March 1, 2005 - December 1, 2008
Weblogs, or blogs, have become an important new way to publish information, engage in discussions and form communities. The memeta project is developing a framework for representing and studying the structure and content of communities of blogs. We are particularly interested in how metadata about blogs can be extracted, discovered and computed and how that metadata can be used in the analysis of blogs and to provide new blog related services.
Examples of concrete problems we hope to be able to solve and issues we want to address are distinguishing blogs from non-blogs; recognizing spam blogs (splogs); recognizing comment spam and trackbacks; categorizing and clustering blogs; recommending blogs to people; modeling trust relationships in blog communities; and spotting trends in blog communities.
memeta's blog database is driven by a custom blog crawler that collects information on over six Million blogs.

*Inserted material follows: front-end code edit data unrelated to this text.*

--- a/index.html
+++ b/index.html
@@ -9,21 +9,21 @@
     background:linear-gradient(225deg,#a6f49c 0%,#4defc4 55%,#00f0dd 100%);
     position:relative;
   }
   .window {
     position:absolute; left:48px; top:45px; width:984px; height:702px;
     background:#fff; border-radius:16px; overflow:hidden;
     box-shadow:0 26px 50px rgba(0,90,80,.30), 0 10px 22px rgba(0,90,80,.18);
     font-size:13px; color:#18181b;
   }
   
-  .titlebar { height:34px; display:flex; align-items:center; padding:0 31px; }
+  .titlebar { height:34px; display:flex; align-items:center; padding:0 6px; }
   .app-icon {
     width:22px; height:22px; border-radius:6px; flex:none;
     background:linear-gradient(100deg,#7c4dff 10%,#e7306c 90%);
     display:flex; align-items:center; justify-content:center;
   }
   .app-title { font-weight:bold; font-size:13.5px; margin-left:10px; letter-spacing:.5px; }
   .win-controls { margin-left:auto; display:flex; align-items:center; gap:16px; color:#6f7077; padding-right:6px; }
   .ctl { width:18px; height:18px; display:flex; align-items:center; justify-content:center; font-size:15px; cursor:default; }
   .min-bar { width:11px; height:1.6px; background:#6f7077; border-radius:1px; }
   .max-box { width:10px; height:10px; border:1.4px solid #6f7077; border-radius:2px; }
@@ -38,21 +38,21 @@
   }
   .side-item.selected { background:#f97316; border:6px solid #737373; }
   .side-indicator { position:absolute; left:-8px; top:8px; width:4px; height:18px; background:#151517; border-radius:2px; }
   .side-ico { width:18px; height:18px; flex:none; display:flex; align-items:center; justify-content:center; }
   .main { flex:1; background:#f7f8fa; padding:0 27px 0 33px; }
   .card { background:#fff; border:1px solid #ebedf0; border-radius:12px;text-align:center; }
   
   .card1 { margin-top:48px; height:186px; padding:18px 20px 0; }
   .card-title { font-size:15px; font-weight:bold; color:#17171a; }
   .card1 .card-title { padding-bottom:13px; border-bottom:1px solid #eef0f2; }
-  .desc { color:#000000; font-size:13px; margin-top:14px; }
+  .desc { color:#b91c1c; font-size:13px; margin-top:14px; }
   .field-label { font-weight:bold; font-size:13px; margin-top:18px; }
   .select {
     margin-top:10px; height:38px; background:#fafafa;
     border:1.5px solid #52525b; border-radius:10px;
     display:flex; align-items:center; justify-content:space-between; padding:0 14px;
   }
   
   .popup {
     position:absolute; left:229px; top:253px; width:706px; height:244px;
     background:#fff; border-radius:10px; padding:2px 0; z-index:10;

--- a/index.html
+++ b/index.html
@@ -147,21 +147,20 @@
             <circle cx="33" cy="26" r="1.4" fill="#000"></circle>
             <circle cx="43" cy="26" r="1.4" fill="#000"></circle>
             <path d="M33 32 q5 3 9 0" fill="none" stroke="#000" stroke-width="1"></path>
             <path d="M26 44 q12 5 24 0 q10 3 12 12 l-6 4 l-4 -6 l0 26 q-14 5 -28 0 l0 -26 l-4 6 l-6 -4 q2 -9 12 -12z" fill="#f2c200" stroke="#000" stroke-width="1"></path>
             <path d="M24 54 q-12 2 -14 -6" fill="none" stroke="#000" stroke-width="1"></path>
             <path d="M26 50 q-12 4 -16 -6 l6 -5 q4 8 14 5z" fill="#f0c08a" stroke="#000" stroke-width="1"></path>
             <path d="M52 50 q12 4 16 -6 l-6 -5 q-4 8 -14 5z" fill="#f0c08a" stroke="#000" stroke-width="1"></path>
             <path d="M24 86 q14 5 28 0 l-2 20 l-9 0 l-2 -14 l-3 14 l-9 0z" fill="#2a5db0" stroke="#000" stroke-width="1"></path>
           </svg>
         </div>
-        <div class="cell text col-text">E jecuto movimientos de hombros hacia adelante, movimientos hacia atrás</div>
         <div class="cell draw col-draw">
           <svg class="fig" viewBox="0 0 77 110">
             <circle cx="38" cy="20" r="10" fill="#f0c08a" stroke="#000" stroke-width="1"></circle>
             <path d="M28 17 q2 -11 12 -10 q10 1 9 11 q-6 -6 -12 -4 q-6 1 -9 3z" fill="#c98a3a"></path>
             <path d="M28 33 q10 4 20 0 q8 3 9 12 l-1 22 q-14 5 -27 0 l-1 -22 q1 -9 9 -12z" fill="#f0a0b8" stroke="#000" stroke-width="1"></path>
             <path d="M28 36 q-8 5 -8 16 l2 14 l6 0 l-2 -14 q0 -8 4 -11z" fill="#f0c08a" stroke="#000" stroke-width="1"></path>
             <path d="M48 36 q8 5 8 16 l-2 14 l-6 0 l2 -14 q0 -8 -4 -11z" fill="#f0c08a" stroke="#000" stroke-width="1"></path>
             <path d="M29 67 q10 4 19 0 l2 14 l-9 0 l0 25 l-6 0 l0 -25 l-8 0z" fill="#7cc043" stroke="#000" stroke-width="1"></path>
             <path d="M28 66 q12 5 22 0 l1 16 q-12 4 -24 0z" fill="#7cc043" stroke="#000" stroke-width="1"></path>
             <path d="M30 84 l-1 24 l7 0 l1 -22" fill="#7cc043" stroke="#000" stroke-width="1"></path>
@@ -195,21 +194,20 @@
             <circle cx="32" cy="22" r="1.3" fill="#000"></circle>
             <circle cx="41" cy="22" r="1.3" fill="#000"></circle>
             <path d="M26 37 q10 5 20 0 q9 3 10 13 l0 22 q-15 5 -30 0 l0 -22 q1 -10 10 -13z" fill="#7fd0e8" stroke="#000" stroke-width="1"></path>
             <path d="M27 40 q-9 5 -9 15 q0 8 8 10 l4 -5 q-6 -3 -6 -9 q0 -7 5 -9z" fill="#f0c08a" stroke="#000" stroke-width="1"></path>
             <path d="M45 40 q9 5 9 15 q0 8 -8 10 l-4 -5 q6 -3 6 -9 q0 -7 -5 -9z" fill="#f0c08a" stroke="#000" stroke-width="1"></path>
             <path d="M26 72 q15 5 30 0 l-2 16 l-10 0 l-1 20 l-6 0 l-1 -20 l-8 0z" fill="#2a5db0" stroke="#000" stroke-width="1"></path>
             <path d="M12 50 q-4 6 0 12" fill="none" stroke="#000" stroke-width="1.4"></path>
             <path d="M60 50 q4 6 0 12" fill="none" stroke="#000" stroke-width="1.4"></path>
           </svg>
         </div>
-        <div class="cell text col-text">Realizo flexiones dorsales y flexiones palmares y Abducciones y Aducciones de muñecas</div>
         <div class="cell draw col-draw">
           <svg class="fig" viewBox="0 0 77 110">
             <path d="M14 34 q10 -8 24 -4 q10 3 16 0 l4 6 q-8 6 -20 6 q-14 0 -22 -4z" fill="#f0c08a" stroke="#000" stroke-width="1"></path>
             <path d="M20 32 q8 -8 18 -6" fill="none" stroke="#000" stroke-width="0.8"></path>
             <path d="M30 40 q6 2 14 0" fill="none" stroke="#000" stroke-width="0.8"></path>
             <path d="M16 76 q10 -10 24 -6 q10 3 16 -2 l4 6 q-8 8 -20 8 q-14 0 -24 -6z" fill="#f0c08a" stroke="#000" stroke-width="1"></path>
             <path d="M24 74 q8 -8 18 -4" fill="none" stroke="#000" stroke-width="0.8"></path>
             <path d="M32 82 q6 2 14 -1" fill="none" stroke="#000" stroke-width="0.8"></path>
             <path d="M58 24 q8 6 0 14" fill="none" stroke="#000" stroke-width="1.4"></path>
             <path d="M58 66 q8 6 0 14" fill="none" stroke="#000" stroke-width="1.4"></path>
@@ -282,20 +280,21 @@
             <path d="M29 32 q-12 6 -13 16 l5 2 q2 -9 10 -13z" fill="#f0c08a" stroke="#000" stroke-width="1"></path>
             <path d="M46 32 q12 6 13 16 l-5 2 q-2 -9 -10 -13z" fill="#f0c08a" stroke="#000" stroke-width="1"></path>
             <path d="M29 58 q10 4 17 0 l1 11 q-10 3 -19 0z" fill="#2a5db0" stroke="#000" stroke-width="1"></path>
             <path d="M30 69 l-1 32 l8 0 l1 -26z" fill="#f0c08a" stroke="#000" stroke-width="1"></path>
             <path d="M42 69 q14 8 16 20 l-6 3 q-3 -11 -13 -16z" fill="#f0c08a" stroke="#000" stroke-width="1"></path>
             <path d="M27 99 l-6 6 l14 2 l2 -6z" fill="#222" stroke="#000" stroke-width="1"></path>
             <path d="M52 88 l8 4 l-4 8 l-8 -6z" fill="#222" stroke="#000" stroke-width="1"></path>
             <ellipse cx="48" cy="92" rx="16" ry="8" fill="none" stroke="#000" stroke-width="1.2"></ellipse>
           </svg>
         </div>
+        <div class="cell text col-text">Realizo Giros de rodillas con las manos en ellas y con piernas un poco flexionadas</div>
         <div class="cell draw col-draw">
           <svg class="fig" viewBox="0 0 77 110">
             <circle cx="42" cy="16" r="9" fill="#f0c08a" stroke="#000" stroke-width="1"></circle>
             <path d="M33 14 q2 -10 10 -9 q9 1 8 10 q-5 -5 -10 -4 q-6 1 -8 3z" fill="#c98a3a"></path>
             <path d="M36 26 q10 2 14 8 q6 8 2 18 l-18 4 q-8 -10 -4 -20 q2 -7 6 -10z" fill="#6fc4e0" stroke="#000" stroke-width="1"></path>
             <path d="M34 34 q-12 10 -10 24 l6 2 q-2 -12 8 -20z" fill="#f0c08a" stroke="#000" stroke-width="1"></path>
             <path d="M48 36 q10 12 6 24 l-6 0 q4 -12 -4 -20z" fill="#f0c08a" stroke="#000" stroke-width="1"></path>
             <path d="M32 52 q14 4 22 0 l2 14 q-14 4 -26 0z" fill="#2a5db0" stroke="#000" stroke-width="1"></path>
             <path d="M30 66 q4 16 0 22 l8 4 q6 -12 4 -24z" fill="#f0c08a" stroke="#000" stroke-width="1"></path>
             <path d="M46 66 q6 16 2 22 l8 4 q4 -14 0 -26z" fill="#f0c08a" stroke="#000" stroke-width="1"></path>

- P. Kolari, A. Java, T. Finin, J. Mayfield, A. Joshi, and J. Martineau, "Blog Track Open Task: Spam Blog Classification", InCollection, TREC 2006 Blog Track Notebook, November 2006, 7591 downloads, 11 citations.
- P. Kolari, A. Java, T. Finin, T. Oates, and A. Joshi, "Detecting Spam Blogs: A Machine Learning Approach", InProceedings, Proceedings of the 21st National Conference on Artificial Intelligence (AAAI 2006), July 2006, 10402 downloads, 75 citations.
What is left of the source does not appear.